**Task objective:** The answer must reproduce all of the data below exactly and contain no images.

Start of Dataset extract

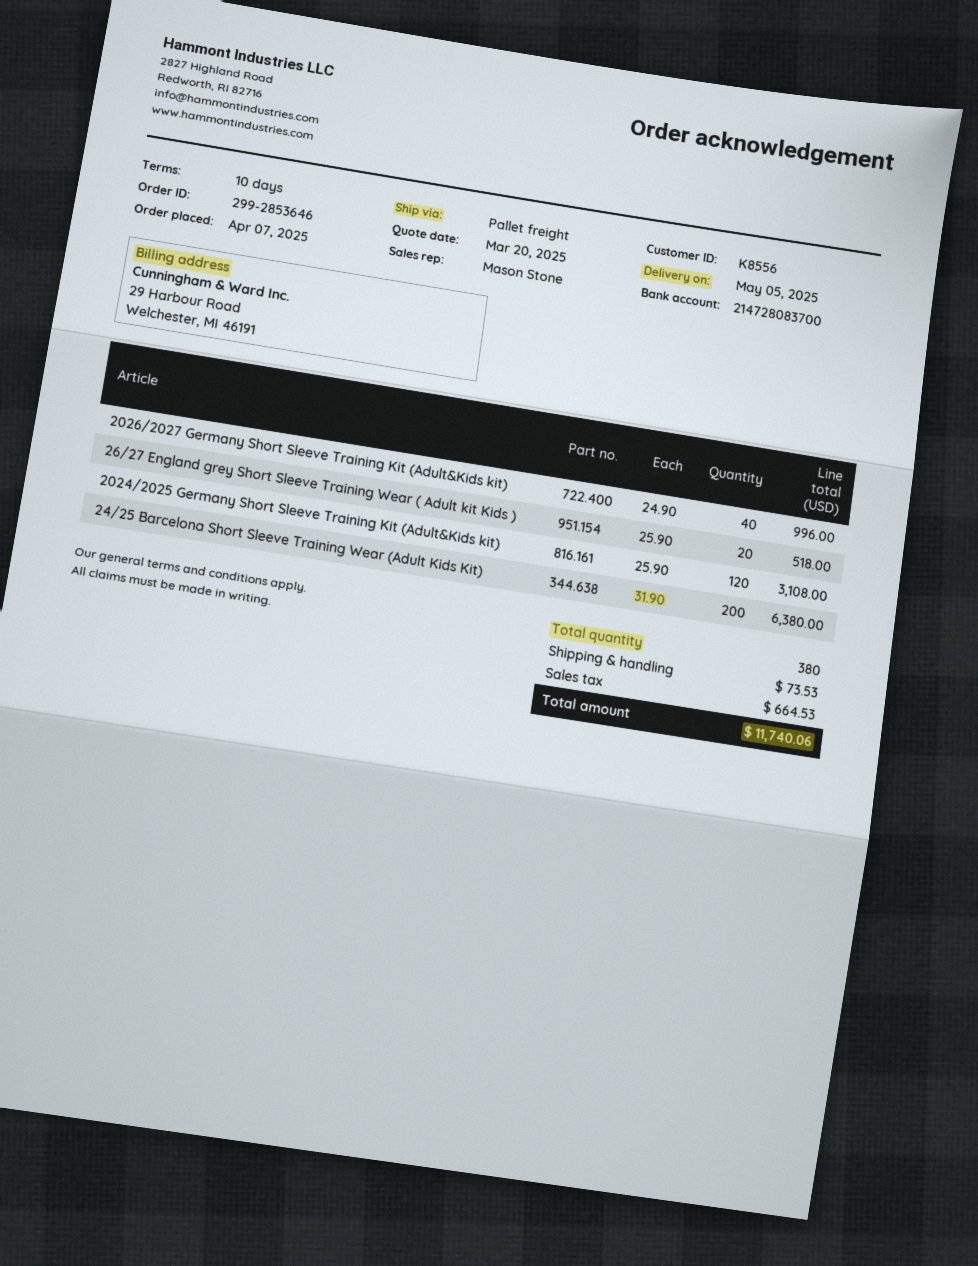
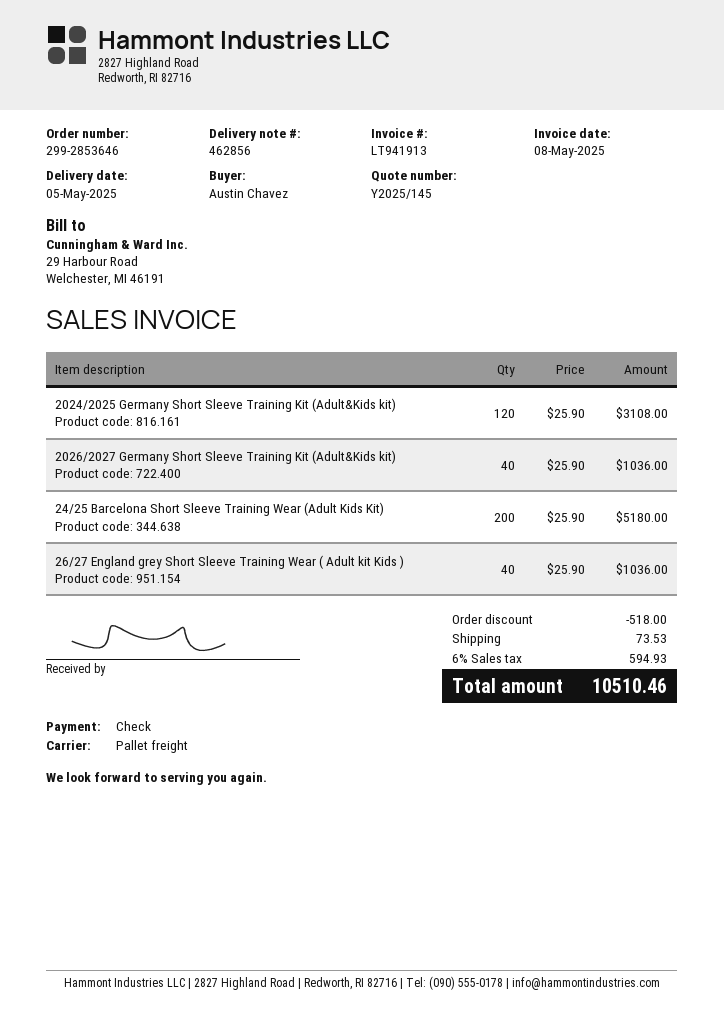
2026/2027 Germany Short Sleeve Training Kit (Adult&Kids kit): 40 x 24.90 = 996.00 -> 40 x 25.90 = 1036.00
26/27 England grey Short Sleeve Training Wear ( Adult kit Kids ): 20 x 25.90 = 518.00 -> 40 x 25.90 = 1036.00
24/25 Barcelona Short Sleeve Training Wear (Adult Kids Kit): 200 x 31.90 = 6380.00 -> 200 x 25.90 = 5180.00
discount: none -> 518.00
tax: 664.53 -> 594.93
total: 11740.06 -> 10510.46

End of Dataset extract

**Answer area:**
2026/2027 Germany Short Sleeve Training Kit (Adult&Kids kit): 40 x 24.90 = 996.00 -> 40 x 25.90 = 1036.00
26/27 England grey Short Sleeve Training Wear ( Adult kit Kids ): 20 x 25.90 = 518.00 -> 40 x 25.90 = 1036.00
24/25 Barcelona Short Sleeve Training Wear (Adult Kids Kit): 200 x 31.90 = 6380.00 -> 200 x 25.90 = 5180.00
discount: none -> 518.00
tax: 664.53 -> 594.93
total: 11740.06 -> 10510.46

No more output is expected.